The entries below contain a line with "1 / 8 / auto" and a line with "technology (Compound name)</div>". Quote exactly those two lines and all lines between them.

____ Records

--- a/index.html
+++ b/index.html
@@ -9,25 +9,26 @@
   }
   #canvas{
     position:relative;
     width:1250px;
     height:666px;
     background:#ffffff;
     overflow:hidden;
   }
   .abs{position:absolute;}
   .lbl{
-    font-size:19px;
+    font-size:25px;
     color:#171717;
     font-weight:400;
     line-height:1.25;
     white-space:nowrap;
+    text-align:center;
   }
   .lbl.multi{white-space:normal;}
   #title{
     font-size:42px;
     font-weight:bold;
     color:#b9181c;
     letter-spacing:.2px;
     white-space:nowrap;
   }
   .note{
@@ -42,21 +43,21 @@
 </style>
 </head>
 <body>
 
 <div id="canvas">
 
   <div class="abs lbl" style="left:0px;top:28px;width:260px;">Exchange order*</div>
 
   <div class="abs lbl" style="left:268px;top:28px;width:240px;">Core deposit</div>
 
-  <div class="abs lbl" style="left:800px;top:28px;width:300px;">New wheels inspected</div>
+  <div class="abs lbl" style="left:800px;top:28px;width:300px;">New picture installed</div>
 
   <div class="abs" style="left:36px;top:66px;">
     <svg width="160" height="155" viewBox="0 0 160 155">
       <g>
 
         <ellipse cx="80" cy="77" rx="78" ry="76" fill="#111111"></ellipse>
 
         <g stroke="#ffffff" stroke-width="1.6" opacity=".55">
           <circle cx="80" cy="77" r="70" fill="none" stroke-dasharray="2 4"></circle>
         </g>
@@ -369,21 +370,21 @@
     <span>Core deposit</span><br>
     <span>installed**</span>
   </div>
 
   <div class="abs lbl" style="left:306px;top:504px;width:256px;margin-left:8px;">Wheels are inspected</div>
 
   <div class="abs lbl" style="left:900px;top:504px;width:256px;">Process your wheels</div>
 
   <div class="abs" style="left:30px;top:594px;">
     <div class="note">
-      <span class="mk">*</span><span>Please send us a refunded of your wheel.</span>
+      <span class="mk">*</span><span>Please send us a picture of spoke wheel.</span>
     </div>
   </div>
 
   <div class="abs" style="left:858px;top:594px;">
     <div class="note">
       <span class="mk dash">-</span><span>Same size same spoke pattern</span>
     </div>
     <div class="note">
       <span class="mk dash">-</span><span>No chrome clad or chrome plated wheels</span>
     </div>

________
____ Records

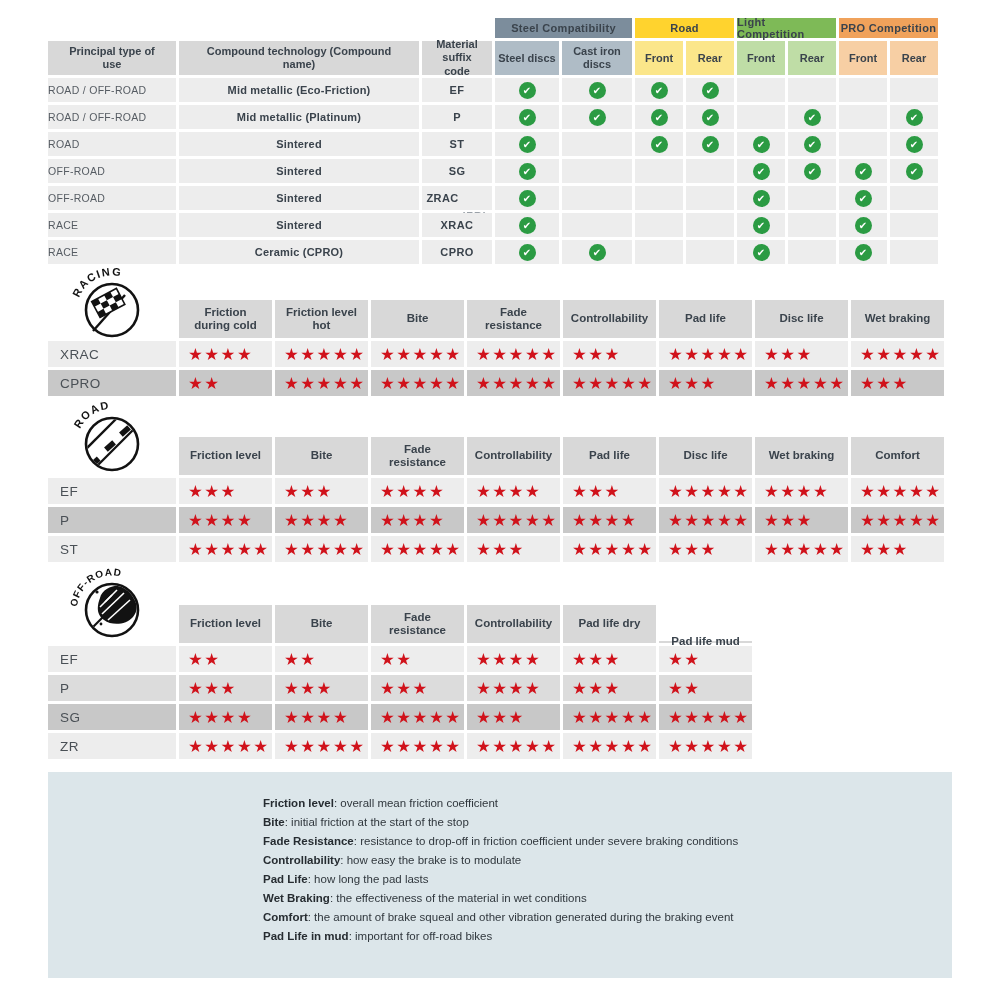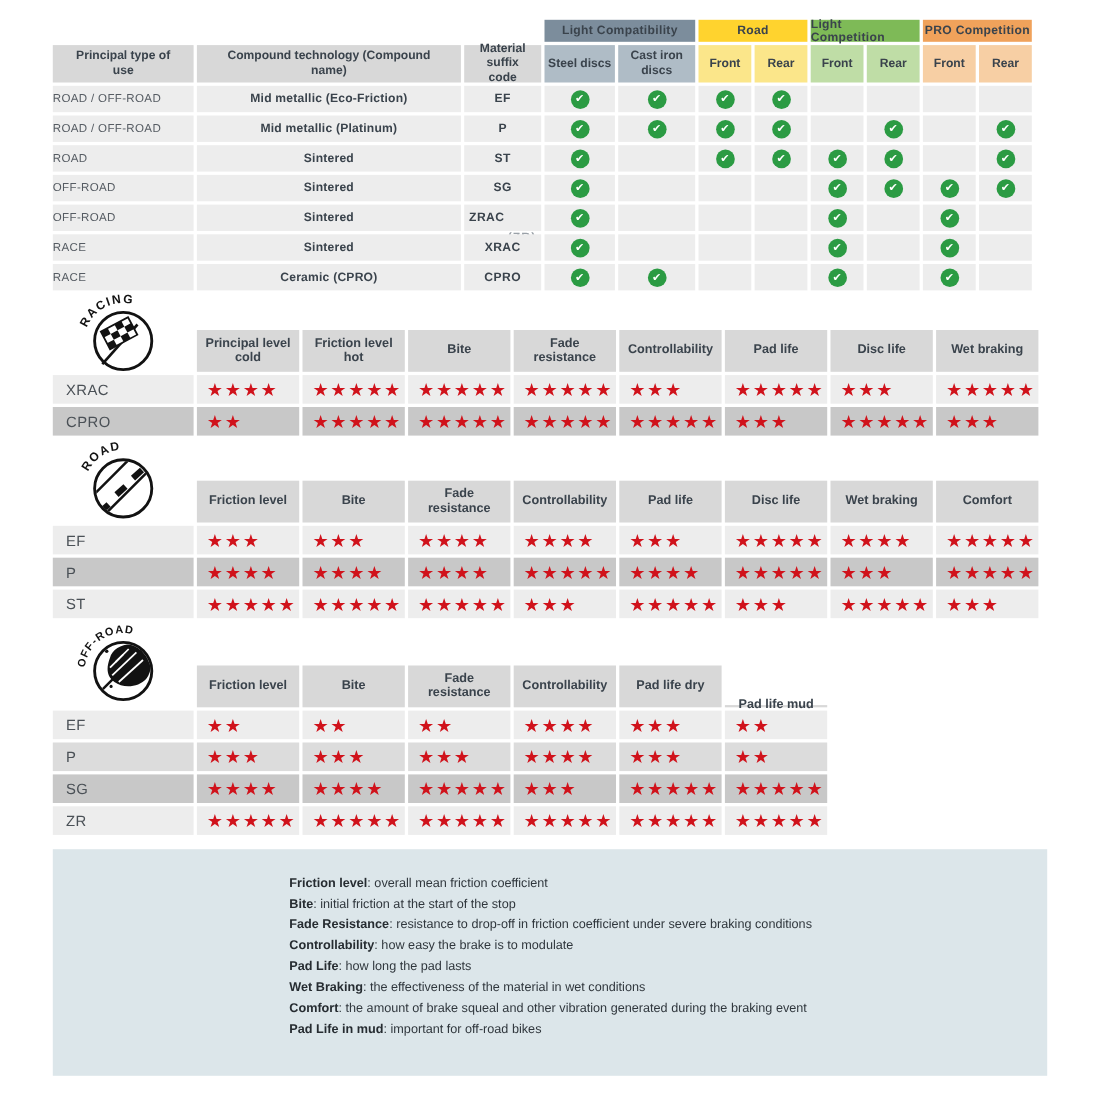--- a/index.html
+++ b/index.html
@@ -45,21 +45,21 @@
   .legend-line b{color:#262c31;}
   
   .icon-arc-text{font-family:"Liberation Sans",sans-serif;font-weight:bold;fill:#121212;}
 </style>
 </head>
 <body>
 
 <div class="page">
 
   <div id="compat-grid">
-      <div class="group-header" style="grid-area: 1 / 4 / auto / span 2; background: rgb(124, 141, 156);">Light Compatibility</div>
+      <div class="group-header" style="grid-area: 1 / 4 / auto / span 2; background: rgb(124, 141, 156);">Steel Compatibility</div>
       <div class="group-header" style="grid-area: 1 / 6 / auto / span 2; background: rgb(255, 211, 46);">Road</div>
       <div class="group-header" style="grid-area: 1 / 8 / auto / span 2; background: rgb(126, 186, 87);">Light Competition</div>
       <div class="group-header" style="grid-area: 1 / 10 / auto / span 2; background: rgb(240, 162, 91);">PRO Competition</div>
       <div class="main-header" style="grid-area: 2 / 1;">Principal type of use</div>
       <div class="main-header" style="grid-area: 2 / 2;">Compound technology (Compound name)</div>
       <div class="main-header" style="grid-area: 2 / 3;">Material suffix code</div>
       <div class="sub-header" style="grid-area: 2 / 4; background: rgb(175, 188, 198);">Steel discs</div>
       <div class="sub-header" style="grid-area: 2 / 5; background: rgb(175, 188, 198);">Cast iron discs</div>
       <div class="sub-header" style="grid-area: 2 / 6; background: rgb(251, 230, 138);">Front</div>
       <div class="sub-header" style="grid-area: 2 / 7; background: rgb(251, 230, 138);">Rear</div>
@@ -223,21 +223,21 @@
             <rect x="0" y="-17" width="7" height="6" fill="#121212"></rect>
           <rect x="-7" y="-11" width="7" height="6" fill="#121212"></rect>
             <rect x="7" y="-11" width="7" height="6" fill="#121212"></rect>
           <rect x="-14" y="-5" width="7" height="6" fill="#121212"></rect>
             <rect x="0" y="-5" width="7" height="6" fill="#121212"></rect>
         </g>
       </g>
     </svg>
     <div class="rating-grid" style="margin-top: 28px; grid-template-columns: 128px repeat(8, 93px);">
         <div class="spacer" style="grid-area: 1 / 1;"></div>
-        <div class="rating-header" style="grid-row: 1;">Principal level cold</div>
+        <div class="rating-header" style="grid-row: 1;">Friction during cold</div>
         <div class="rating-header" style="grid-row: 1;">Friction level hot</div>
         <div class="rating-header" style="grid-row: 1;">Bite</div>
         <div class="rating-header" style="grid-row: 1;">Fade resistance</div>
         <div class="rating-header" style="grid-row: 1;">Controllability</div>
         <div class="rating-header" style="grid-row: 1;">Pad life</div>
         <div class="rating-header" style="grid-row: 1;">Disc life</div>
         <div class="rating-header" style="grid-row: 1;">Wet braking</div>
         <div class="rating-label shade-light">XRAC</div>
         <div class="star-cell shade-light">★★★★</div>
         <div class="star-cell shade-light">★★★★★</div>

________

Result.
       <div class="group-header" style="grid-area: 1 / 8 / auto / span 2; background: rgb(126, 186, 87);">Light Competition</div>
       <div class="group-header" style="grid-area: 1 / 10 / auto / span 2; background: rgb(240, 162, 91);">PRO Competition</div>
       <div class="main-header" style="grid-area: 2 / 1;">Principal type of use</div>
       <div class="main-header" style="grid-area: 2 / 2;">Compound technology (Compound name)</div>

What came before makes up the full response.